Et pourtant non ! Mame
Cheikh Ibrahima FALL était un homme issu d’une famille royale du Cayor, donc
devait devenir roi. Et contrairement aux idées véhiculées, Mame Cheikh Ibrahima
FALL était très instruit, parlant, et écrivant la langue arabe. Dans sa fiche
de renseignements auprès de l’administration coloniale il est décrit comme
« Remarquablement intelligent ». Il était Propriétaire de plusieurs
maisons à travers le pays. D’ailleurs dans ses lettres à l’administration, il
était écrit « Ibrahima FALL marabout-propriétaire ». Il était
patriote infrangible car ayant participé à tous les combats de la marche vers
l’indépendance à titre illustratif un envoi de centaines de personnes
dont ses fils a permis au SENEGAL de compléter les tirailleurs sénégalais à la
veille de la Guerre Mondiale.
Sans pourtant prendre
l’apparence, il était l’un des plus puissants économiquement parmi les
mourides. Sa fiche de renseignements fait état d’au moins 13 propriétés (vers
1913) notamment à Louga, Thies, Ndande, Saint Louis et Diourbel. Fin diplomate
en négociation, il entretiendra de multiples correspondances avec
l’administration française sur les conditions de détention de Serigne Touba. En
coulisse, quand tout le monde s’activa pour la libération du Cheikh, ce fut lui
officiellement, qui écrivit au gouverneur du Sénégal pour demander la
libération du Cheikh qui « est entre les mains des Français depuis
quatorze (14) ans Cf (Lettre datée du 23 janvier 1909).
La demande continua de
faire son chemin, et Ibrahima Fall échangea de nombreux messages avec
l’administration, gagnant au passage le soutien de membres de la classe
politique de Saint-Louis.
Il représente alors le modèle
typique et authentique du Mouride. Qu’en est-il de nos jours ? L’on se
réclame à tout point de rue « Baye Fall / Yaye Fall » ce mot plein de
sens. Des acolytes à seconde nature, femmes et filles au publipostage douteux,
des fumeurs délabrés de chanvres indiens et de drogue dure. Tout est bon pour
devenir Baye Fall et je douterais fort que Mame Cheikh Ibrahima Fall aurait
accepté tous ces gestes pourris fait sur son dos. Certains même vont jusqu’à
s’autoproclamer Baye Fall pour ne pas jeûner. Je suis tout à fait sidéré par l'image
populaire du Baye Fall ainsi dévouée et qui est très souvent perçue à travers
des déformations multiples. Il est souvent associé à un personnage grossier
habillé de haillons multicolores, la chevelure débroussaillée et la démarche agressive.

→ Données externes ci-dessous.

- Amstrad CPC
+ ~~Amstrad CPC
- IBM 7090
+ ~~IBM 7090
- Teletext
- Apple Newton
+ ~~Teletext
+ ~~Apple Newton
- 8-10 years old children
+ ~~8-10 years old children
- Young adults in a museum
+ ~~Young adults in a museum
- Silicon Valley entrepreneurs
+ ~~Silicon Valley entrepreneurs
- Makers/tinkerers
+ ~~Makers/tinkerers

Et si mon constat est bon, il n’y
a pas une seule rue de la capitale où on ne rencontre ses nubiles la foi et le
modèle de Mame Cheikh IBRAHIMA FALL en bandoulière proposer des tasses de café
et des baguettes de pain aux jeûneurs et cela dans une parfaite enthousiasme.

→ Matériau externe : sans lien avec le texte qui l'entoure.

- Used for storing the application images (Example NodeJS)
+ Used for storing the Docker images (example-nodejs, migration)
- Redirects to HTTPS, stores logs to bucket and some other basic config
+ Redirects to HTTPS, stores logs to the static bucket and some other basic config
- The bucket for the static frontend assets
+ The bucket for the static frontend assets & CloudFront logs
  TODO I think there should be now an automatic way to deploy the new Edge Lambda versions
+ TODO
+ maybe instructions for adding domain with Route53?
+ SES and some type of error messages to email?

Le modèle d’altruisme légué par Mame
Cheikh me séduit!
Le véritable Baye Fall est une
vie austère qui le détache de tous les interdits. Au-delà de tous les clichés
le faisant apparaître comme un délinquant en mal de refuge social, le disciple
de Mame Cheikh Ibrahima Fall se veut le prolongement de celui qui fut l'
exemple du bon disciple et symbolise le Mouridisme sous ses facettes
économique, sociale et culturel.
Cette silhouette de Mame Cheikh
Ibrahima expliquerait aussi les quelques balbutiements et comportements de
quelques énergumènes Mourides. Un Cheikh Amar, milliardaire de surcroît,
s’engouffrant dans les poussières des champs de Khelcom, un Balla Gaye (tout en
ne pas maîtriser les contours de sa personnalité) reniflant les odeurs succulentes
des repas après avoir beaucoup sué dans les cuisines de Serigne Bassirou Bara
lors du Magal de Touba. Bref, tous ces gestes décrivent la simplicité que Mame
Cheikh Ibrahima Fall a léguée.
Ainsi le Mouride quel que soit son
degré d’implication et son niveau de vie se doit d’être humble, tout
déposer : médailles, prévalues et honneur avant d’entrer dans le jardin de
Serigne Touba. Ce qui est fortement contraire de ce que l’on voit aujourd’hui.
Certains se croiraient d’ailleurs au même niveau que leur marabout jusqu’à
croire qu’ils pourront hériter de leur femme si décès en survenait. Tout cela
puisqu’ils sont promus à un rang d’honneur dans la société accompagné d’une
influence médiatique et personnelle sans faille.